======== Records provided
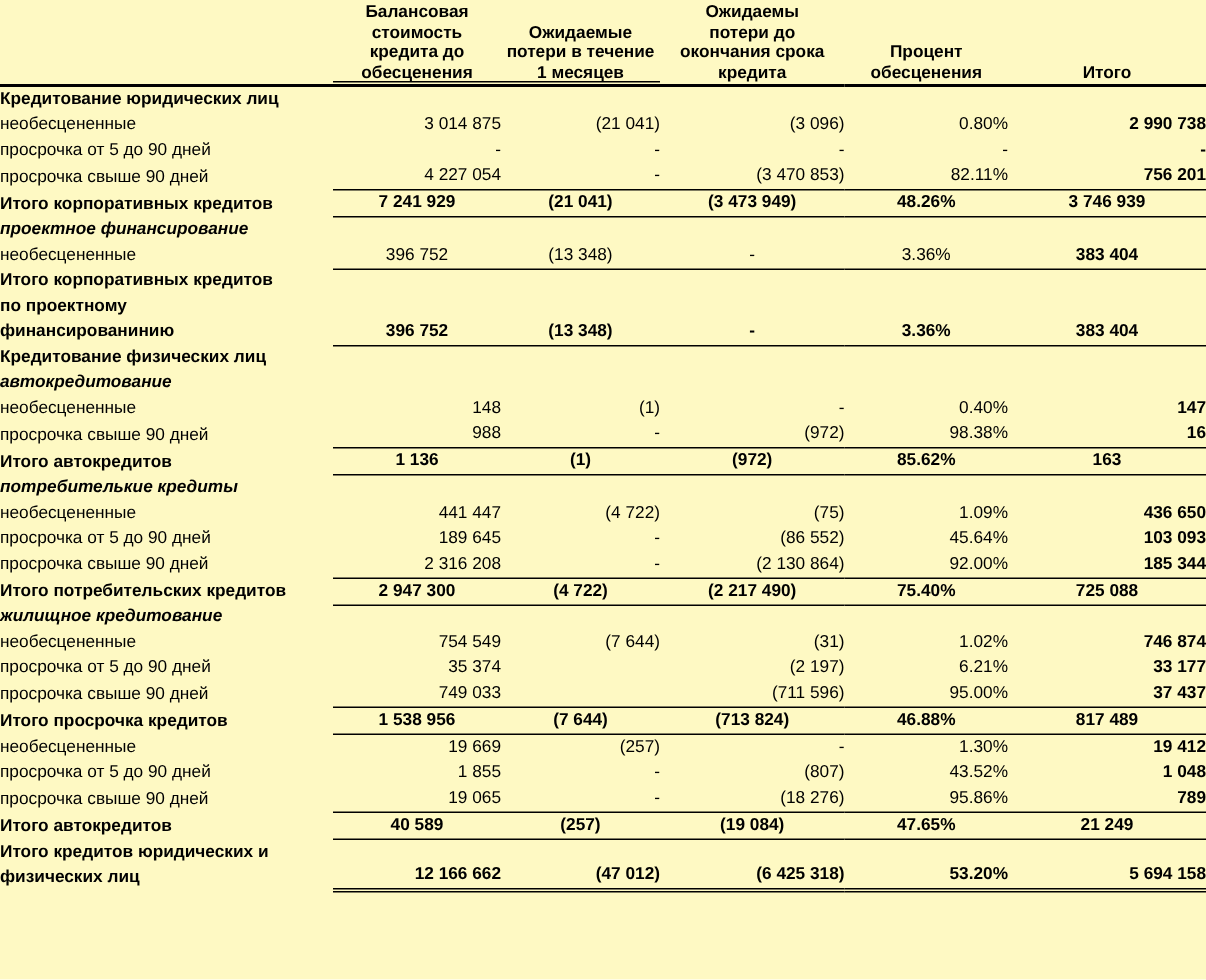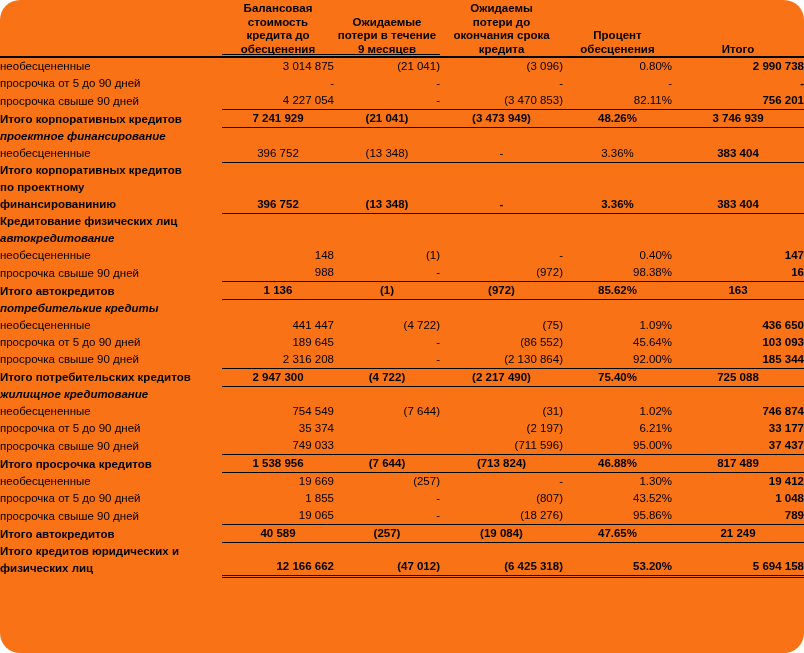--- a/index.html
+++ b/index.html
@@ -1,25 +1,24 @@
 <!DOCTYPE html>
 <html><head>
 <meta charset="utf-8">
 <style>
   html, body { margin: 0; padding: 0; background: #ffffff; }
   .page {
     width: 804px;
     height: 653px;
     box-sizing: border-box;
     padding-top: 2px;
-    background: #f97316;
+    background: #fef9c3;
     color: #000000;
     font-family: "Liberation Sans", sans-serif;
     overflow: hidden;
-    border-radius: 20px;
   }
   table.fin {
     border-collapse: collapse;
     table-layout: fixed;
     width: 804px;
   }
   table.fin th, table.fin td { padding: 0; }
 
   
   thead tr { border-bottom: 2px solid #000; }
@@ -88,38 +87,46 @@
           </th>
           <th class="u">
             <span class="hspan">Балансовая
 стоимость
 кредита до
 обесценения</span>
           </th>
           <th class="u">
             <span class="hspan">Ожидаемые
 потери в течение
-9 месяцев</span>
+1 месяцев</span>
           </th>
           <th>
             <span class="hspan">Ожидаемы
 потери до
 окончания срока
 кредита</span>
           </th>
           <th>
             <span class="hspan">Процент
 обесценения</span>
           </th>
           <th>
             <span class="hspan">Итого</span>
           </th>
         </tr>
     </thead>
     <tbody id="table-body">
+        <tr class="section">
+          <td class="label">Кредитование юридических лиц</td>
+          <td class="num c1"></td>
+          <td class="num c2"></td>
+          <td class="num c3"></td>
+          <td class="num c4"></td>
+          <td class="num c5"></td>
+        </tr>
         <tr class="data">
           <td class="label">необесцененные</td>
           <td class="num c1">3 014 875</td>
           <td class="num c2">(21 041)</td>
           <td class="num c3">(3 096)</td>
           <td class="num c4">0.80%</td>
           <td class="num c5">2 990 738</td>
         </tr>
         <tr class="data">
           <td class="label">просрочка от 5 до 90 дней</td>

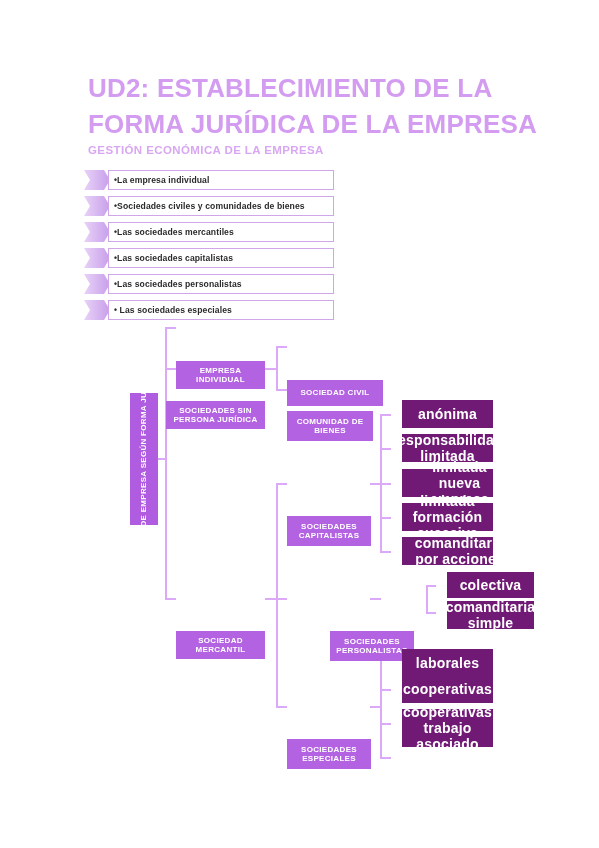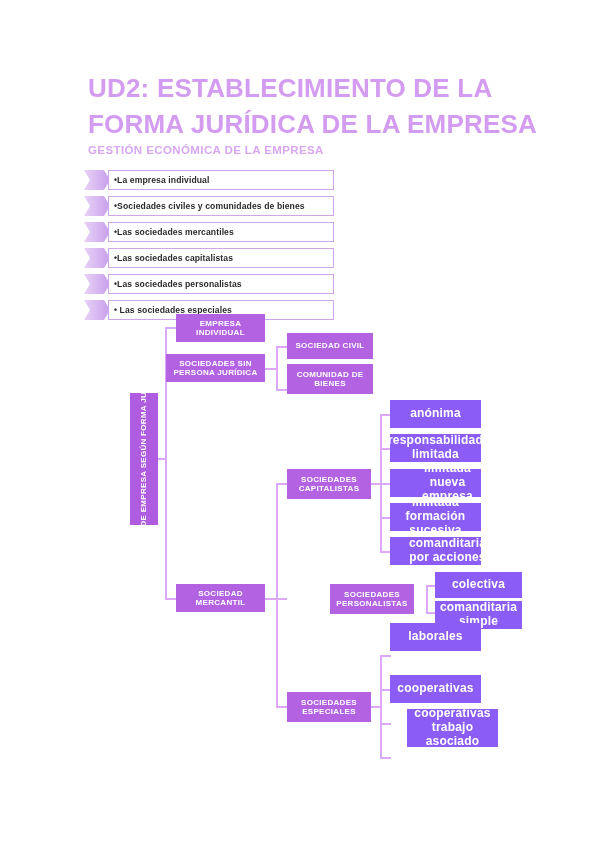--- a/index.html
+++ b/index.html
@@ -49,22 +49,22 @@
     position:absolute;
     box-sizing:border-box;
     display:flex; align-items:center; justify-content:center;
     text-align:center;
     color:#ffffff;
     font-weight:700;
     line-height:1.15;
     letter-spacing:0.3px;
   }
   .lvl-root{ background:#b05ce0; font-size:8px; }
-  .lvl-mid { background:#b362e2; font-size:8px; }
-  .lvl-leaf{ background:#8b5cf6; font-size:12px; letter-spacing:0.2px; }
+  .lvl-mid { background:#b362e2; font-size:8px;margin-top:47px; }
+  .lvl-leaf{ background:#701a75; font-size:14px; letter-spacing:0.2px;margin-left:12px; }
   .rootlabel{
     transform:rotate(-90deg);
     white-space:nowrap;
     font-size:8px;
   }
   .conn{ position:absolute; background:#dba9f7; }
 </style>
 </head>
 <body>
 
@@ -177,36 +177,36 @@
   <div class="node lvl-root" style="left:130px;top:393px;width:28px;height:132px;">
     <span class="rootlabel">TIPOS DE EMPRESA SEGÚN FORMA JURÍDICA</span>
   </div>
 
   <div class="node lvl-mid" style="left:176px;top:314px;width:89px;height:28px;">EMPRESA INDIVIDUAL</div>
 
   <div class="node lvl-mid" style="left:166px;top:354px;width:99px;height:28px;">SOCIEDADES SIN PERSONA JURÍDICA</div>
 
   <div class="node lvl-mid" style="left:176px;top:584px;width:89px;height:28px;">SOCIEDAD MERCANTIL</div>
 
-  <div class="node lvl-mid" style="left:287px;top:333px;width:86px;height:26px;">SOCIEDAD CIVIL</div>
+  <div class="node lvl-mid" style="left:287px;top:333px;width:96px;height:26px;">SOCIEDAD CIVIL</div>
 
   <div class="node lvl-mid" style="left:287px;top:364px;width:86px;height:30px;">COMUNIDAD DE BIENES</div>
 
   <div class="node lvl-mid" style="left:287px;top:469px;width:84px;height:30px;">SOCIEDADES CAPITALISTAS</div>
 
   <div class="node lvl-mid" style="left:330px;top:584px;width:84px;height:30px;">SOCIEDADES PERSONALISTAS</div>
 
   <div class="node lvl-mid" style="left:287px;top:692px;width:84px;height:30px;">SOCIEDADES ESPECIALES</div>
 
   <div class="node lvl-leaf" style="left:390px;top:400px;width:91px;height:28px;">anónima</div>
   <div class="node lvl-leaf" style="left:390px;top:434px;width:91px;height:28px;">responsabilidad limitada</div>
   <div class="node lvl-leaf" style="left:390px;top:469px;width:91px;height:28px;padding-left:24px;">limitada nueva empresa</div>
   <div class="node lvl-leaf" style="left:390px;top:503px;width:91px;height:28px;">limitada formación sucesiva</div>
   <div class="node lvl-leaf" style="left:390px;top:537px;width:91px;height:28px;padding-left:24px;">comanditaria por acciones</div>
 
   <div class="node lvl-leaf" style="left:435px;top:601px;width:87px;height:28px;">comanditaria simple</div>
   <div class="node lvl-leaf" style="left:435px;top:572px;width:87px;height:26px;">colectiva</div>
 
-  <div class="node lvl-leaf" style="left:390px;top:623px;width:91px;height:28px;">laborales</div>
+  <div class="node lvl-leaf" style="left:390px;top:649px;width:91px;height:28px;">laborales</div>
   <div class="node lvl-leaf" style="left:390px;top:675px;width:91px;height:28px;">cooperativas</div>
-  <div class="node lvl-leaf" style="left:407px;top:709px;width:91px;height:38px;">cooperativas trabajo asociado</div>
+  <div class="node lvl-leaf" style="left:390px;top:709px;width:91px;height:38px;">cooperativas trabajo asociado</div>
 
 </div>
 
 </body></html>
================
(Task prompt) Every entry above should be returned exactly, with no images included.

(Task result)
--- a/index.html
+++ b/index.html
@@ -1,25 +1,24 @@
 <!DOCTYPE html>
 <html><head>
 <meta charset="utf-8">
 <style>
   html, body { margin: 0; padding: 0; background: #ffffff; }
   .page {
     width: 804px;
     height: 653px;
     box-sizing: border-box;
     padding-top: 2px;
-    background: #f97316;
+    background: #fef9c3;
     color: #000000;
     font-family: "Liberation Sans", sans-serif;
     overflow: hidden;
-    border-radius: 20px;
   }
   table.fin {
     border-collapse: collapse;
     table-layout: fixed;
     width: 804px;
   }
   table.fin th, table.fin td { padding: 0; }
 
   
   thead tr { border-bottom: 2px solid #000; }
@@ -88,38 +87,46 @@
           </th>
           <th class="u">
             <span class="hspan">Балансовая
 стоимость
 кредита до
 обесценения</span>
           </th>
           <th class="u">
             <span class="hspan">Ожидаемые
 потери в течение
-9 месяцев</span>
+1 месяцев</span>
           </th>
           <th>
             <span class="hspan">Ожидаемы
 потери до
 окончания срока
 кредита</span>
           </th>
           <th>
             <span class="hspan">Процент
 обесценения</span>
           </th>
           <th>
             <span class="hspan">Итого</span>
           </th>
         </tr>
     </thead>
     <tbody id="table-body">
+        <tr class="section">
+          <td class="label">Кредитование юридических лиц</td>
+          <td class="num c1"></td>
+          <td class="num c2"></td>
+          <td class="num c3"></td>
+          <td class="num c4"></td>
+          <td class="num c5"></td>
+        </tr>
         <tr class="data">
           <td class="label">необесцененные</td>
           <td class="num c1">3 014 875</td>
           <td class="num c2">(21 041)</td>
           <td class="num c3">(3 096)</td>
           <td class="num c4">0.80%</td>
           <td class="num c5">2 990 738</td>
         </tr>
         <tr class="data">
           <td class="label">просрочка от 5 до 90 дней</td>

--- a/index.html
+++ b/index.html
@@ -49,22 +49,22 @@
     position:absolute;
     box-sizing:border-box;
     display:flex; align-items:center; justify-content:center;
     text-align:center;
     color:#ffffff;
     font-weight:700;
     line-height:1.15;
     letter-spacing:0.3px;
   }
   .lvl-root{ background:#b05ce0; font-size:8px; }
-  .lvl-mid { background:#b362e2; font-size:8px; }
-  .lvl-leaf{ background:#8b5cf6; font-size:12px; letter-spacing:0.2px; }
+  .lvl-mid { background:#b362e2; font-size:8px;margin-top:47px; }
+  .lvl-leaf{ background:#701a75; font-size:14px; letter-spacing:0.2px;margin-left:12px; }
   .rootlabel{
     transform:rotate(-90deg);
     white-space:nowrap;
     font-size:8px;
   }
   .conn{ position:absolute; background:#dba9f7; }
 </style>
 </head>
 <body>
 
@@ -177,36 +177,36 @@
   <div class="node lvl-root" style="left:130px;top:393px;width:28px;height:132px;">
     <span class="rootlabel">TIPOS DE EMPRESA SEGÚN FORMA JURÍDICA</span>
   </div>
 
   <div class="node lvl-mid" style="left:176px;top:314px;width:89px;height:28px;">EMPRESA INDIVIDUAL</div>
 
   <div class="node lvl-mid" style="left:166px;top:354px;width:99px;height:28px;">SOCIEDADES SIN PERSONA JURÍDICA</div>
 
   <div class="node lvl-mid" style="left:176px;top:584px;width:89px;height:28px;">SOCIEDAD MERCANTIL</div>
 
-  <div class="node lvl-mid" style="left:287px;top:333px;width:86px;height:26px;">SOCIEDAD CIVIL</div>
+  <div class="node lvl-mid" style="left:287px;top:333px;width:96px;height:26px;">SOCIEDAD CIVIL</div>
 
   <div class="node lvl-mid" style="left:287px;top:364px;width:86px;height:30px;">COMUNIDAD DE BIENES</div>
 
   <div class="node lvl-mid" style="left:287px;top:469px;width:84px;height:30px;">SOCIEDADES CAPITALISTAS</div>
 
   <div class="node lvl-mid" style="left:330px;top:584px;width:84px;height:30px;">SOCIEDADES PERSONALISTAS</div>
 
   <div class="node lvl-mid" style="left:287px;top:692px;width:84px;height:30px;">SOCIEDADES ESPECIALES</div>
 
   <div class="node lvl-leaf" style="left:390px;top:400px;width:91px;height:28px;">anónima</div>
   <div class="node lvl-leaf" style="left:390px;top:434px;width:91px;height:28px;">responsabilidad limitada</div>
   <div class="node lvl-leaf" style="left:390px;top:469px;width:91px;height:28px;padding-left:24px;">limitada nueva empresa</div>
   <div class="node lvl-leaf" style="left:390px;top:503px;width:91px;height:28px;">limitada formación sucesiva</div>
   <div class="node lvl-leaf" style="left:390px;top:537px;width:91px;height:28px;padding-left:24px;">comanditaria por acciones</div>
 
   <div class="node lvl-leaf" style="left:435px;top:601px;width:87px;height:28px;">comanditaria simple</div>
   <div class="node lvl-leaf" style="left:435px;top:572px;width:87px;height:26px;">colectiva</div>
 
-  <div class="node lvl-leaf" style="left:390px;top:623px;width:91px;height:28px;">laborales</div>
+  <div class="node lvl-leaf" style="left:390px;top:649px;width:91px;height:28px;">laborales</div>
   <div class="node lvl-leaf" style="left:390px;top:675px;width:91px;height:28px;">cooperativas</div>
-  <div class="node lvl-leaf" style="left:407px;top:709px;width:91px;height:38px;">cooperativas trabajo asociado</div>
+  <div class="node lvl-leaf" style="left:390px;top:709px;width:91px;height:38px;">cooperativas trabajo asociado</div>
 
 </div>
 
 </body></html>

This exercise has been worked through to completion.